(Records drawn from a dataset)
########

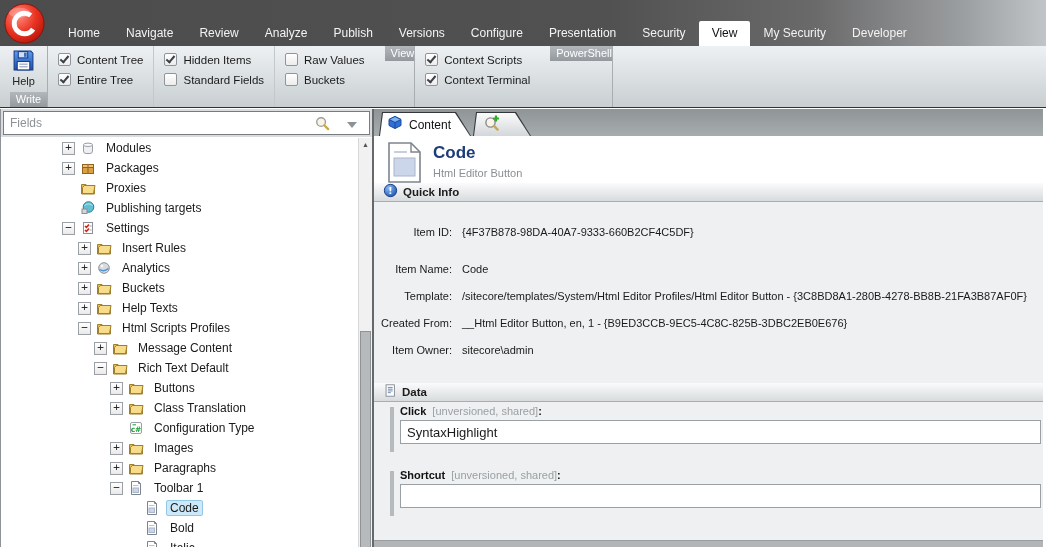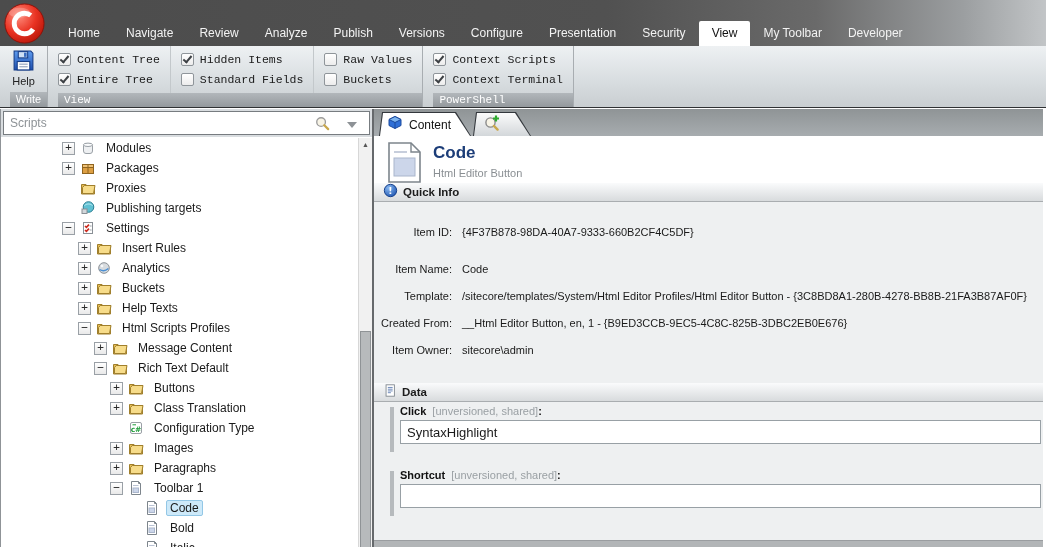--- a/index.html
+++ b/index.html
@@ -16,21 +16,21 @@
   .menu-item.active { background:#ffffff; color:#111; border-radius:2px 2px 0 0; }
 
   
   .ribbon { position:absolute; left:0; top:46px; width:1046px; height:62px;
     background:linear-gradient(#eef1f3,#d9dee1 55%,#c9ced1); border-bottom:1px solid #2f3133; display:flex; }
   .chunk { display:flex; flex-direction:column; }
   .save-chunk { width:48px; border-right:1px solid #a8adb1; }
   .save-btn { flex:1; background:transparent; border:none; display:flex; flex-direction:column; align-items:center; justify-content:flex-start; padding-top:3px; gap:1px; font-family:inherit; font-size:11px; color:#222; cursor:pointer; }
   .chunk-strip { height:15px; background:linear-gradient(#b2b7bb,#94999d); color:#fff; font-size:11px; line-height:14px; text-align:left; padding-left:6px;margin-left:10px; }
   .save-chunk .chunk-strip { text-align:center; padding-left:0; }
-  .rgroup { display:flex; flex-direction:column; border-right:1px solid #a8adb1;font-family:Liberation Mono, monospace; }
+  .rgroup { display:flex; flex-direction:row; border-right:1px solid #a8adb1; }
   .rcols { flex:1; display:flex; }
   .rcol { padding:7px 10px 0 10px; }
   .rcol + .rcol { border-left:1px solid #c3c8cb; }
   .cbrow { display:flex; align-items:center; gap:6px; margin-bottom:7px; cursor:pointer; white-space:nowrap; }
   .cb { width:13px; height:13px; border:1px solid #8f959a; border-radius:2px; background:linear-gradient(#fff,#ececec); position:relative; flex:0 0 13px; }
   .cb .tick { position:absolute; left:3px; top:0px; width:5px; height:9px; border-right:2px solid #3d4145; border-bottom:2px solid #3d4145; transform:rotate(40deg); }
   .cblab { font-size:11.5px; color:#1a1a1a; }
 
   
   .main { position:absolute; left:0; top:109px; width:1046px; height:438px; display:flex; }
@@ -117,21 +117,21 @@
         <div class="menu-item">Home</div>
         <div class="menu-item">Navigate</div>
         <div class="menu-item">Review</div>
         <div class="menu-item">Analyze</div>
         <div class="menu-item">Publish</div>
         <div class="menu-item">Versions</div>
         <div class="menu-item">Configure</div>
         <div class="menu-item">Presentation</div>
         <div class="menu-item">Security</div>
         <div class="menu-item active">View</div>
-        <div class="menu-item">My Toolbar</div>
+        <div class="menu-item">My Security</div>
         <div class="menu-item">Developer</div>
       </nav>
   </header>
 
   <div class="ribbon">
     <div class="chunk save-chunk">
       <button class="save-btn">
         <span>
           <svg width="23" height="23" viewBox="0 0 22 22">
             <defs>
@@ -214,21 +214,21 @@
           <div class="chunk-strip">PowerShell</div>
         </div>
       </div>
   </div>
 
   <div class="main">
 
     <aside class="sidebar">
       <div class="search-row">
         <div class="search-box">
-          <span class="search-placeholder">Scripts</span>
+          <span class="search-placeholder">Fields</span>
           <span class="magnifier-icon">
             <svg width="17" height="17" viewBox="0 0 18 18">
               <circle cx="7.5" cy="7.5" r="4.6" fill="#f8f4e6" stroke="#9b9b9b" stroke-width="1.4"></circle>
               <line x1="10.9" y1="10.9" x2="15" y2="15" stroke="#c9a84c" stroke-width="2.4" stroke-linecap="round"></line>
             </svg>
           </span>
           <span class="caret-icon"></span>
         </div>
       </div>
       <div class="tree" id="tree">

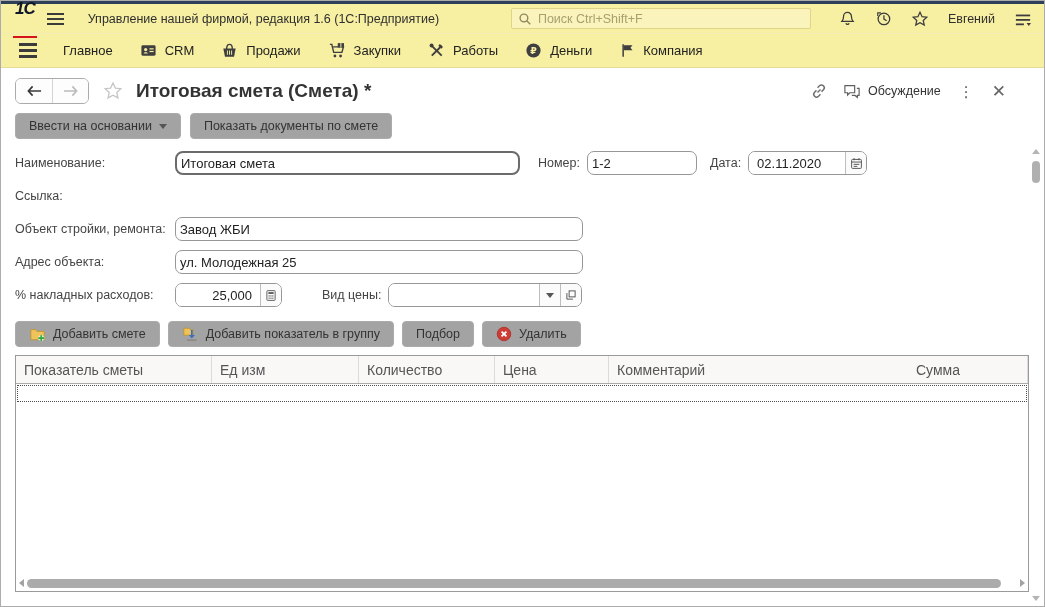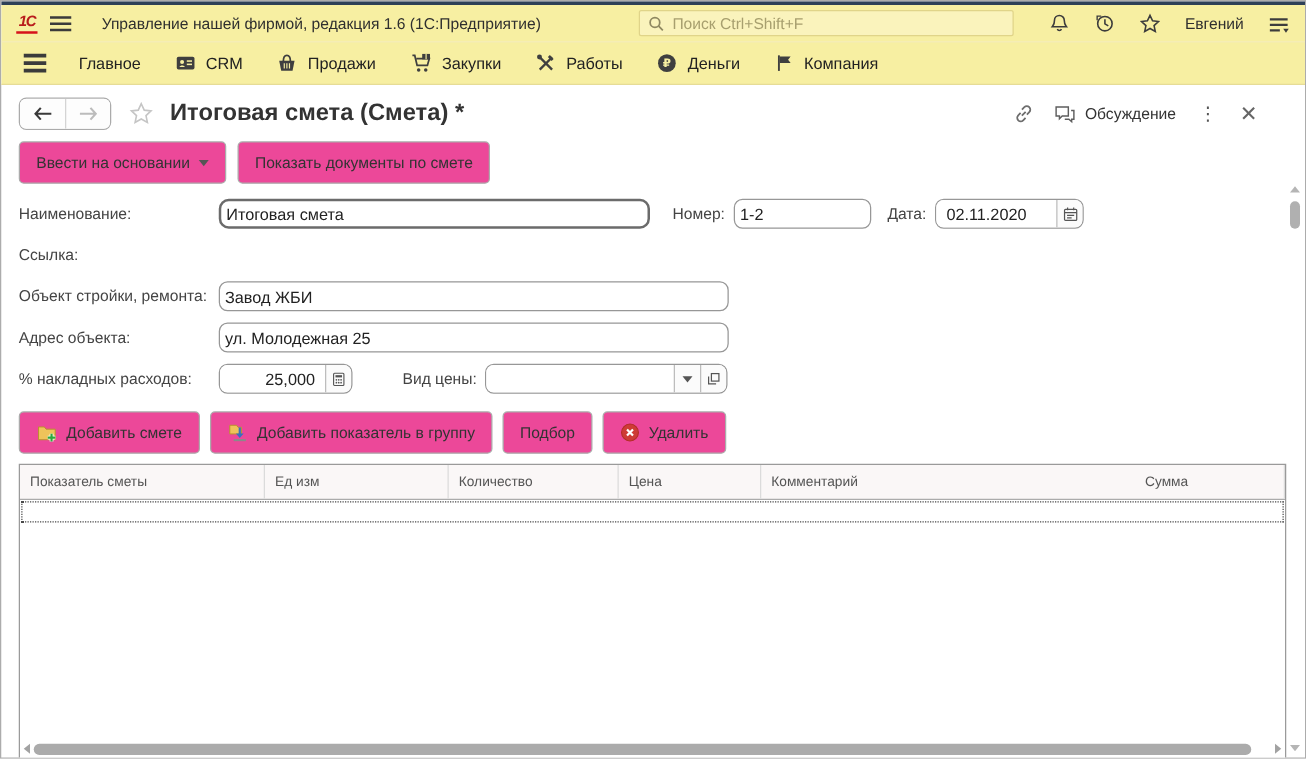--- a/index.html
+++ b/index.html
@@ -6,22 +6,22 @@
   html,body { background:#E9E9E9; }
   body { font-family:"Liberation Sans","DejaVu Sans",sans-serif; font-size:12.5px; color:#333; }
 
   .window { position:relative; width:1045px; height:607px; background:#fff;
             border:1px solid #ACACAC; overflow:hidden; }
 
   
   .topline { height:3px; background:#2E4057; }
   .titlebar { height:29px; background:#F7EFA2; display:flex; align-items:center;
               padding:0 12px; gap:10px; }
-  .logo { color:#b91c1c; font-weight:800; font-size:12px; line-height:1;
-          border-bottom:2px solid #D6121B; padding:1px 2px 2px; letter-spacing:-1px;
+  .logo { color:#0f172a; font-weight:800; font-size:17px; line-height:1;
+          border-bottom:2px solid #D6121B; padding:1px 2px 19px; letter-spacing:-1px;
           font-style:italic; }
   .hamb { display:inline-block; width:17px; }
   .hamb i { display:block; height:2px; background:#3B3B3B; margin:3px 0; }
   .app-title { font-size:12.5px; color:#2F2F2F; margin-left:14px; white-space:nowrap; }
 
   .searchbox { margin-left:auto; width:300px; height:21px; background:#FAF3BC;
                border:1px solid #E0D489; border-radius:2px; display:flex;
                align-items:center; padding:0 6px; gap:6px; }
   .searchbox svg { flex:none; color:#8F8861; }
   .searchbox input { flex:1; border:none; outline:none; background:transparent;
@@ -51,22 +51,22 @@
   .navbtn + .navbtn { border-left:1px solid #D4D4D4; }
   .star-big { color:#C5C5C5; margin-left:14px; display:flex; cursor:pointer; }
   .doc-title { font-size:19px; font-weight:bold; color:#333; margin-left:13px; white-space:nowrap; }
   .doc-right { margin-left:auto; display:flex; align-items:center; gap:15px; margin-right:24px; }
   .doc-right .ticon { color:#6E6E6E; display:flex; cursor:pointer; }
   .discussion { display:flex; align-items:center; gap:7px; color:#333; font-size:12.5px; cursor:pointer; }
   .dots { font-size:15px; color:#555; line-height:1; cursor:pointer; padding:0 3px; }
   .closex { font-size:17px; color:#666; line-height:1; cursor:pointer; }
 
   
-  .btn { height:26px; padding:16px 13px; border:1px solid #ABABAB; border-radius:4px;
-         background:#ec4899; font:12.5px "Liberation Sans",sans-serif; color:#333;
+  .btn { height:26px; padding:0 13px; border:1px solid #ABABAB; border-radius:4px;
+         background:#a3a3a3; font:12.5px "Liberation Sans",sans-serif; color:#333;
          display:inline-flex; align-items:center; gap:7px; cursor:pointer; white-space:nowrap; }
   .caret-down { width:0; height:0; border-left:4px solid transparent;
                 border-right:4px solid transparent; border-top:5px solid #555; }
   .cmdbar { display:flex; gap:9px; margin:8px 14px 0 14px; }
 
   
   .form { margin:12px 14px 0 14px; }
   .frow { display:flex; align-items:center; margin-bottom:9px; height:24px; }
   .flabel { width:160px; flex:none; color:#444; }
   .flabel-inline { color:#444; margin-right:7px; }
@@ -84,21 +84,21 @@
           cursor:pointer; font:12px "Liberation Sans",sans-serif; }
   .num-right { text-align:right; }
 
   
   .tbl-toolbar { display:flex; gap:8px; margin:14px 14px 0 14px; }
 
   
   .tbl { position:relative; margin:8px 14px 0 14px; width:1014px; height:237px;
          border:1px solid #9A9A9A; background:#fff; }
   .thead { display:flex; height:28px; background:#FAF7F7; border-bottom:1px solid #ABABAB; }
-  .th { display:flex; align-items:center; padding:0 8px; font-size:11px; color:#555;
+  .th { display:flex; align-items:center; padding:0 8px; font-size:14px; color:#555;
         border-right:1px solid #DBDBDB; overflow:hidden; white-space:nowrap; cursor:pointer; }
   .c0{width:196px;} .c1{width:147px;} .c2{width:136px;} .c3{width:114px;}
   .c4{width:120px;} .c5{flex:1; border-right:none;}
   .active-row { margin:1px; height:17px; border:1px dotted #4A4A4A; cursor:pointer; }
 
   .hscroll { position:absolute; left:3px; right:3px; bottom:2px; height:12px;
              display:flex; align-items:center; }
   .harrow { width:0; height:0; border-top:4px solid transparent; border-bottom:4px solid transparent; cursor:pointer; }
   .harrow.left { border-right:5px solid #A2A2A2; }
   .harrow.right { border-left:5px solid #A2A2A2; }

########

ASSIGNMENT
Show every line of the data in which the word "gradient" appears.

ANSWER BOX
     background:linear-gradient(#eef1f3,#d9dee1 55%,#c9ced1); border-bottom:1px solid #2f3133; display:flex; }
   .chunk-strip { height:15px; background:linear-gradient(#b2b7bb,#94999d); color:#fff; font-size:11px; line-height:14px; text-align:left; padding-left:6px;margin-left:10px; }
   .cb { width:13px; height:13px; border:1px solid #8f959a; border-radius:2px; background:linear-gradient(#fff,#ececec); position:relative; flex:0 0 13px; }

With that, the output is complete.